FHA loans appeal to lenders since they are protected against loss in case borrowers default. This is the biggest difference between regular mortgages and FHA mortgages. Since FHA mortgages are preferable to lenders, it’s easier for borrowers to get approved. It’s often an advantage for potential homebuyer’s to get FHA-insured mortgages.
Pros and cons
The main reason why these loans are so popular is because they can be availed by people with lower credit scores. Remember, there is no risk for lenders since the FHA insures the loans. If you tried getting a regular mortgage, you would need a credit score if 680 at least, but with an FHA loan, you just need a score over 500.
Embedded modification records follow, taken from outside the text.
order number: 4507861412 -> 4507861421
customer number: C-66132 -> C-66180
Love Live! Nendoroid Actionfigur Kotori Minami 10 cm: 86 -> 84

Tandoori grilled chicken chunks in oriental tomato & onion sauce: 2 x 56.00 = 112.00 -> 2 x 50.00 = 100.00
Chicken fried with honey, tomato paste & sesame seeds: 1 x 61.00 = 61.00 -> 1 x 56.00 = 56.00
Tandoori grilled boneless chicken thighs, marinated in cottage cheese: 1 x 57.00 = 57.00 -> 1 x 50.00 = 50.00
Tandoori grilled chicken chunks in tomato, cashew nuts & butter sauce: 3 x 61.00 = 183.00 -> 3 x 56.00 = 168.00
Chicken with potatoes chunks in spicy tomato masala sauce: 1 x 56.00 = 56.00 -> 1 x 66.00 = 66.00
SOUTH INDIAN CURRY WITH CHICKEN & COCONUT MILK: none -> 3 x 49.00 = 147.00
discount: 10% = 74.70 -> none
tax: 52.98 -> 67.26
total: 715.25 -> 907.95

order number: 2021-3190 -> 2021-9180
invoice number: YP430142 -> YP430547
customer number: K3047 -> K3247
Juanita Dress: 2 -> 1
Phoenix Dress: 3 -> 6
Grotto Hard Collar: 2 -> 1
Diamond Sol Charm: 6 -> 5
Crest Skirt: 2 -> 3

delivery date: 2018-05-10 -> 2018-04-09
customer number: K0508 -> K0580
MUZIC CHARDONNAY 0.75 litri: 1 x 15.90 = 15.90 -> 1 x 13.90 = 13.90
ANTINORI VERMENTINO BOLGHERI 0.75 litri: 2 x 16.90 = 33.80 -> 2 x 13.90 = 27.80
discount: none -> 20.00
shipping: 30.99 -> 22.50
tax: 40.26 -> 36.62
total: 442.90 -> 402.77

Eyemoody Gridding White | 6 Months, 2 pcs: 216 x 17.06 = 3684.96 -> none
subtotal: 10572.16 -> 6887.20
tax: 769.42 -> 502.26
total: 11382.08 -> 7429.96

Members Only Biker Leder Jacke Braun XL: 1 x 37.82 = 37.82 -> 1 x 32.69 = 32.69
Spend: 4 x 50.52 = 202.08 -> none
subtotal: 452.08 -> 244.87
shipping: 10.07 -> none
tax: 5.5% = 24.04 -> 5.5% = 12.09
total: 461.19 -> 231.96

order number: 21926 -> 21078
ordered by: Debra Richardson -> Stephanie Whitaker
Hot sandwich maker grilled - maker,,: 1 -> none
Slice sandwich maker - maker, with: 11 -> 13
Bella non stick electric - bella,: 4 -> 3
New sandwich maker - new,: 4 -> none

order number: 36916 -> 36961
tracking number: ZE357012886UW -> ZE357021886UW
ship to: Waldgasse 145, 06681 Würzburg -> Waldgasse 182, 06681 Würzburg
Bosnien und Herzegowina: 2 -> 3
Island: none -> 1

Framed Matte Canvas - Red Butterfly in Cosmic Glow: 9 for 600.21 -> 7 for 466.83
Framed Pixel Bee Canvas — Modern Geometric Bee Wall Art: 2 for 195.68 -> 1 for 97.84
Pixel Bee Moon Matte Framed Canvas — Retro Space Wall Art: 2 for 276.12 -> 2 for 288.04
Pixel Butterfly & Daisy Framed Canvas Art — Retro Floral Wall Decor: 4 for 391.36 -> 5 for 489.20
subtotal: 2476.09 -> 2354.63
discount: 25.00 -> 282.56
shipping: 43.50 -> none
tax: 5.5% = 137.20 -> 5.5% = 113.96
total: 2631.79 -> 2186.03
There are several other benefits too. Let’s take a look at a few of them:
- You will only need to make a 3.5 percent down payment on your home if you have a score over 580. Over 500 and you will have to make a 10 percent down payment. This is much less than regular loans where you are required to pay a 20 percent down payment.
- Just like regular mortgages, you can even pre-qualify for FHA loans. This way, you can go looking for a home after having an approval in hand. This means you will know how much to spend.
- The FHA is quite flexible when it comes to calculating factors that can determine whether to approve or not approve loans. These factors include repayment ratios and household income.
But it’s not all good. There are a few restrictions as well (there needs to be right though?). Let’s see what they are:
- First, to pre-qualify, you will need to be at least 3 years removed from bankruptcy filings or foreclosures. If you have any foreclosures or bankruptcy filings in the last three years, you’ll not be eligible for an FHA loan.
- Next, if you have unpaid debts, you will not qualify for FHA loans. But, the rules have recently changed and now, you won’t get approved if you have an outstanding debt of greater than $1,000. The only way you could get around the rule is by showing that the debts are beyond your control, such as a divorce, job loss, or a death in the immediate family.
- If you qualify for FHA loans, your housing expenses can’t be more than 31 percent of your total monthly income. You can get around this rule with something called compensating factors. Here, lenders can look at your situation, and you may even qualify for exemption from this rule. You may have a safe with lots of gold in it for example.
- Borrowers will even need to get mortgage insurance which is usually a part of their mortgage payments. The cost of this insurance usually drops when the balance is greater than three-quarters the property value or after five years has gone by, whichever takes longer.
The FHA is a boon for the housing market and the overall economy of the nation; it promotes jobs, construction of houses, tax bases, schools, and community development. But America does not want to hand out loans too simply because that is one of the real reasons the Barney Frank Fannie Mae and Freddie Mac situation turned ugly in 2007 and 2008 which led to a housing meltdown and the effects even continue to reverberate to today.
If you have had trouble qualifying for traditional mortgages, an FHA loan are the perfect ticket to homeownership. Just make sure you weigh all the pros and cons before you make a down payment. So what are you waiting for? Go online and start reading about FHA loans right away. It’s time you owned a home of your own – after all, it is part of the American dream.